Lost Weekend

     I never thought it would happen. A weekend away – alone. Away from dogs and babies and cats and whatever else is living under my roof in this crowded house. My family has access to a retreat in the White Mountains of New Hampshire and we never have time to enjoy it.

     Between work schedules, housework and the hectic pace of life in general, a weekend away is a luxury I can’t afford. I vowed to change things this weekend even though it meant I would be traveling alone. Not exactly alone – I brought my computer, cell phone and Kindle to make sure I didn’t get bored. I have more than enough projects to keep me busy and now I had time to make some progress on them.

     I packed my bags into my Dodge Nitro and I hit the highway, just a man alone with his thoughts (and his Blondie CDs). I get some of my best ideas while I’m driving. I think it’s because my mind is clear and focused only on the road (and trying not to get pulled over by state troopers – they have enough on their plate without adding a reckless writer to their list of problems).

     Friday traffic was extremely heavy on Memorial Day weekend but it didn’t bother me. I wasn’t in a hurry. I watched the rows of cars ahead of me stretch for miles like a giant reticulated metal python snaking over the highway hills. There was no end in sight.
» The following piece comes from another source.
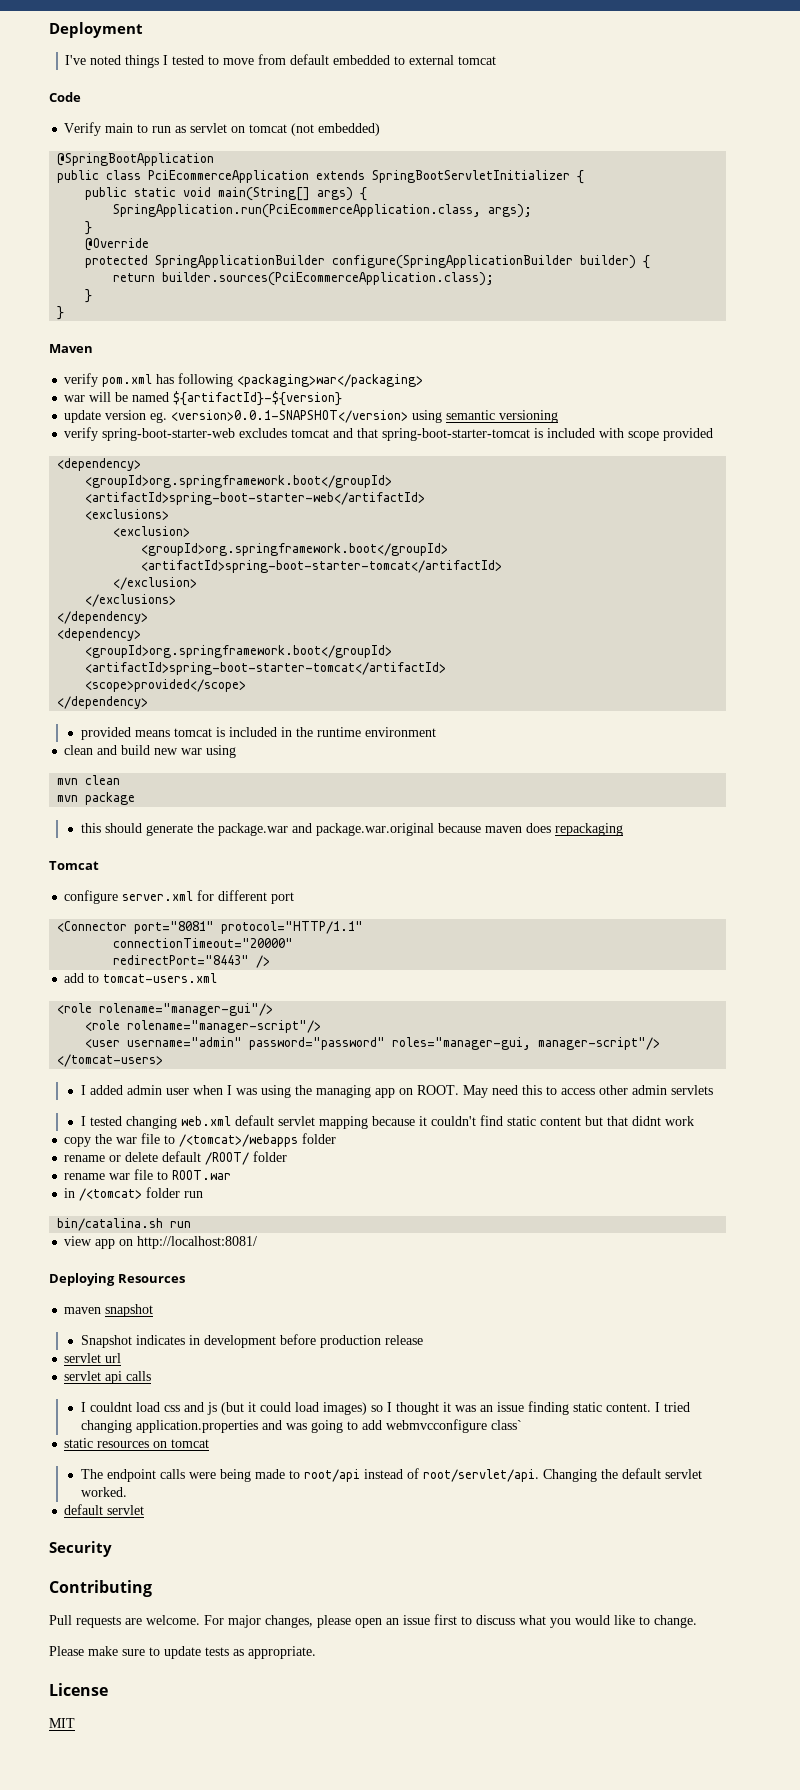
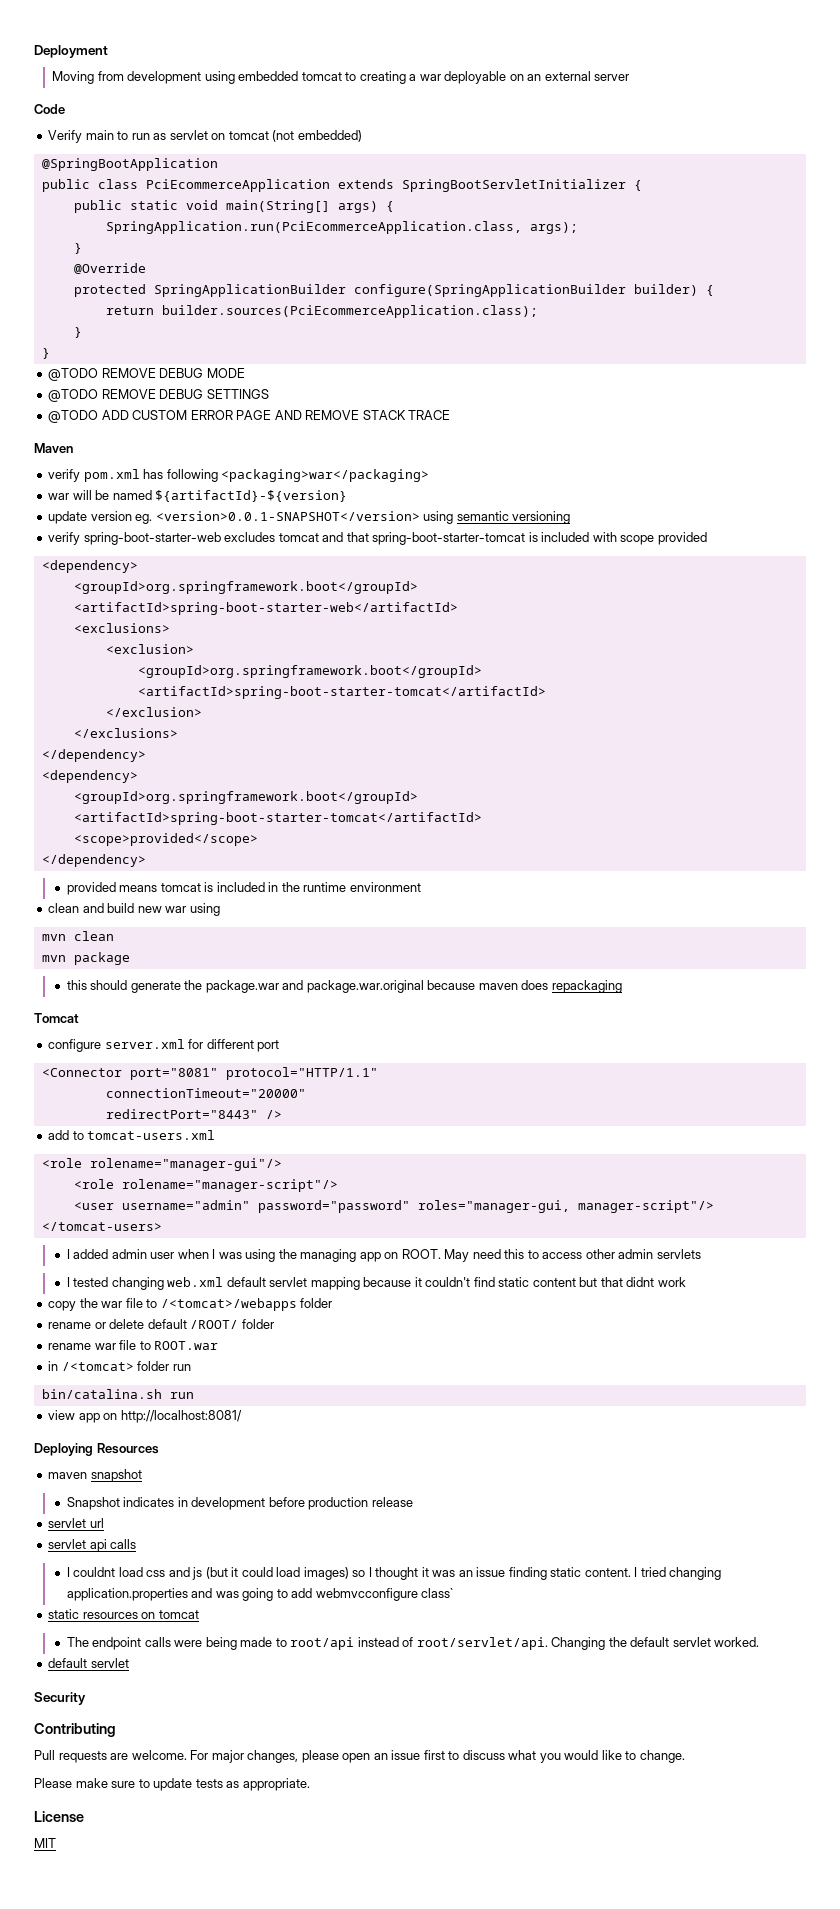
[65,54,497,68] I've noted things I tested to move from default embedded to external tomcat -> [52,71,630,84] Moving from development using embedded tomcat to creating a war deployable on an external server
(65, 313) none -> [48,368,245,381] [48,389,269,402] [48,410,451,423] // @TODO REMOVE DEBUG MODE // @TODO REMOVE DEBUG SETTINGS // @TODO ADD CUSTOM ERROR PAGE AND REMOVE STACK TRACE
      Hours later I arrived at my destination at the foot of Waterville Valley. I grabbed a few manly groceries to survive on for my long weekend (and a Subway foot-long Sweet Vidalia Onion Teriyaki Chicken sandwich that I could stretch into a couple of meals if need be).

     I was supposed to be writing. I complain about not having enough time to write uninterrupted. My house is always in a state of hyperactivity. This was a weekend to prove all I needed was time to start writing the next great American novel. Instead, the first night, I cracked open a few Harpoon beers and watched “The Avengers” on television. It was late and I was tired. Sounds like and excuse even to me.

     The next morning I visited the gym at the condo complex where I was staying. Afterward I attended the homeowner’s association meeting (always entertaining when heated exchanges take place between the board and irate homeowners). While I was out doing errands, I followed fluorescent yard sale signs searching for that discarded box of valuable comic books I never seem to find. I thought I should get in some pool time while the weather was hot and sunny. Coincidentally, lounging by the pool, I bumped into my nephew Matthew who I hadn’t seen since Christmas. It is a small world after all.

     Later, back at the condo, I felt like I needed to recharge my batteries. I listened to Joni Mitchell’s album “Don Juan’s Reckless Daughter”. I wondered how I missed this gem back in 1977 when it was originally released. After some downtime, I thought I should start typing something. I logged into my blog, my Twitter and my Facebook account to keep my social media presence alive.

     I looked at the clock. It was almost time to make dinner. It seems I came all this way to do things I could have done at home. Instead, I’m surrounded by the serenity of the mountains, and the peace and quiet that comes with living in my own head for three days. If I don’t get enough writing done while I’m here, I’m sure I’ll come up with more excuses. Maybe I’m one of those writers who can only work in the middle of noisy chaos while telephones ring, televisions blare and distractions never stop. Who am I kidding? I don’t miss those things at all. Now where’s my keyboard? I’ve got a book to write.